◆ Data provided
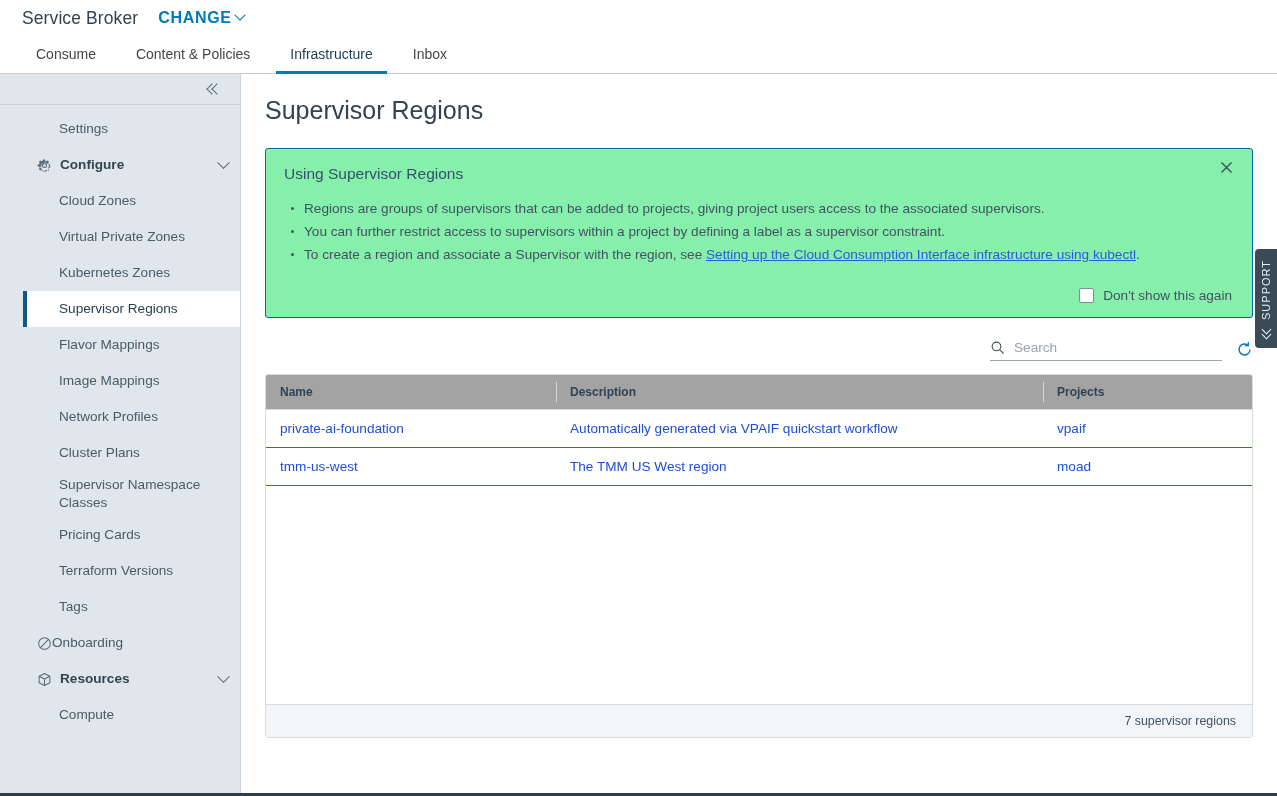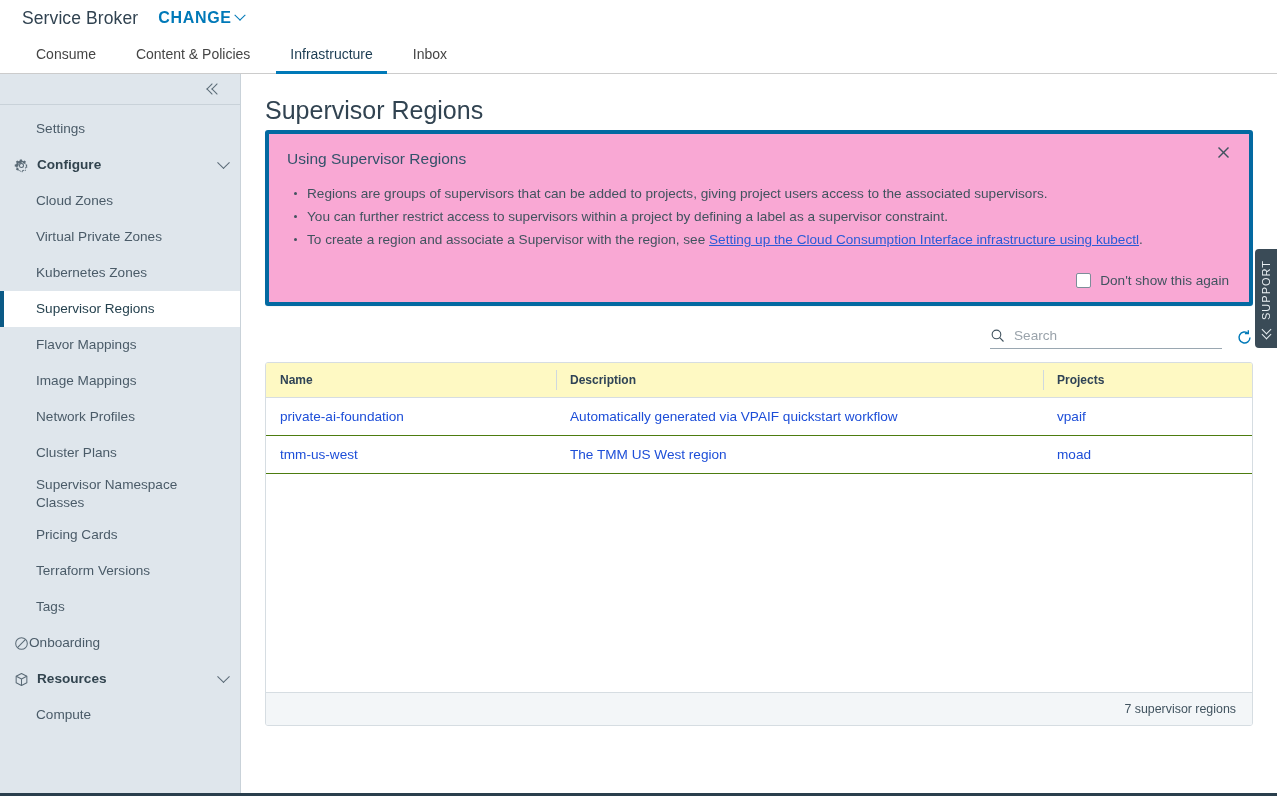--- a/index.html
+++ b/index.html
@@ -98,21 +98,21 @@
   .dchev-l::before, .dchev-l::after {
     content: ""; position: absolute; top: 3px;
     width: 7px; height: 7px;
     border-left: 1.6px solid #5b6b77;
     border-bottom: 1.6px solid #5b6b77;
     transform: rotate(45deg);
   }
   .dchev-l::before { left: 0; }
   .dchev-l::after  { left: 5px; }
 
-  .sb-list { flex: 1 1 auto; padding-top: 6px; }
+  .sb-list { flex: 1 1 auto; padding-top: 6px; padding-left: 23px; }
   .sb-item {
     display: flex; align-items: center;
     min-height: 36px;
     padding: 5px 12px 5px 36px;
     font-size: 13.6px;
     color: #4a5b68;
     cursor: pointer;
     position: relative;
     line-height: 18px;
   }
@@ -156,24 +156,24 @@
   .page-title {
     font-size: 25px;
     font-weight: normal;
     color: #314351;
     margin: 22px 0 0 0;
     padding-left: 0;
   }
 
   
   .infocard {
-    margin-top: 5px;
-    border: 4px solid #0369a1;
+    margin-top: 23px;
+    border: 1px solid #0369a1;
     border-radius: 3px;
-    background: #f9a8d4;
+    background: #86efac;
     padding: 16px 20px 14px 18px;
     position: relative;
     box-shadow: 0 1px 1px rgba(0,0,0,.04);
   }
   .infocard h2 {
     margin: 0 0 14px 0;
     font-size: 15.5px;
     font-weight: normal;
     color: #33526a;
   }
@@ -251,21 +251,21 @@
     border: 1px solid #d6dde2;
     border-radius: 3px;
     background: #ffffff;
     display: flex; flex-direction: column;
     flex: 0 0 auto;
     height: 364px;
     overflow: hidden;
   }
   table { width: 100%; border-collapse: collapse; table-layout: fixed; }
   thead th {
-    background: #fef9c3;
+    background: #a3a3a3;
     text-align: left;
     font-size: 12px;
     font-weight: bold;
     color: #2f4356;
     padding: 10px 14px;
     border-bottom: 1px solid #d6dde2;
     position: relative;
   }
   thead th + th::before {
     content: "";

◆ Exercise requirements
The answer should be the full material above, printed exactly, with no pictures in it.

◆ Response to this task
--- a/index.html
+++ b/index.html
@@ -98,21 +98,21 @@
   .dchev-l::before, .dchev-l::after {
     content: ""; position: absolute; top: 3px;
     width: 7px; height: 7px;
     border-left: 1.6px solid #5b6b77;
     border-bottom: 1.6px solid #5b6b77;
     transform: rotate(45deg);
   }
   .dchev-l::before { left: 0; }
   .dchev-l::after  { left: 5px; }
 
-  .sb-list { flex: 1 1 auto; padding-top: 6px; }
+  .sb-list { flex: 1 1 auto; padding-top: 6px; padding-left: 23px; }
   .sb-item {
     display: flex; align-items: center;
     min-height: 36px;
     padding: 5px 12px 5px 36px;
     font-size: 13.6px;
     color: #4a5b68;
     cursor: pointer;
     position: relative;
     line-height: 18px;
   }
@@ -156,24 +156,24 @@
   .page-title {
     font-size: 25px;
     font-weight: normal;
     color: #314351;
     margin: 22px 0 0 0;
     padding-left: 0;
   }
 
   
   .infocard {
-    margin-top: 5px;
-    border: 4px solid #0369a1;
+    margin-top: 23px;
+    border: 1px solid #0369a1;
     border-radius: 3px;
-    background: #f9a8d4;
+    background: #86efac;
     padding: 16px 20px 14px 18px;
     position: relative;
     box-shadow: 0 1px 1px rgba(0,0,0,.04);
   }
   .infocard h2 {
     margin: 0 0 14px 0;
     font-size: 15.5px;
     font-weight: normal;
     color: #33526a;
   }
@@ -251,21 +251,21 @@
     border: 1px solid #d6dde2;
     border-radius: 3px;
     background: #ffffff;
     display: flex; flex-direction: column;
     flex: 0 0 auto;
     height: 364px;
     overflow: hidden;
   }
   table { width: 100%; border-collapse: collapse; table-layout: fixed; }
   thead th {
-    background: #fef9c3;
+    background: #a3a3a3;
     text-align: left;
     font-size: 12px;
     font-weight: bold;
     color: #2f4356;
     padding: 10px 14px;
     border-bottom: 1px solid #d6dde2;
     position: relative;
   }
   thead th + th::before {
     content: "";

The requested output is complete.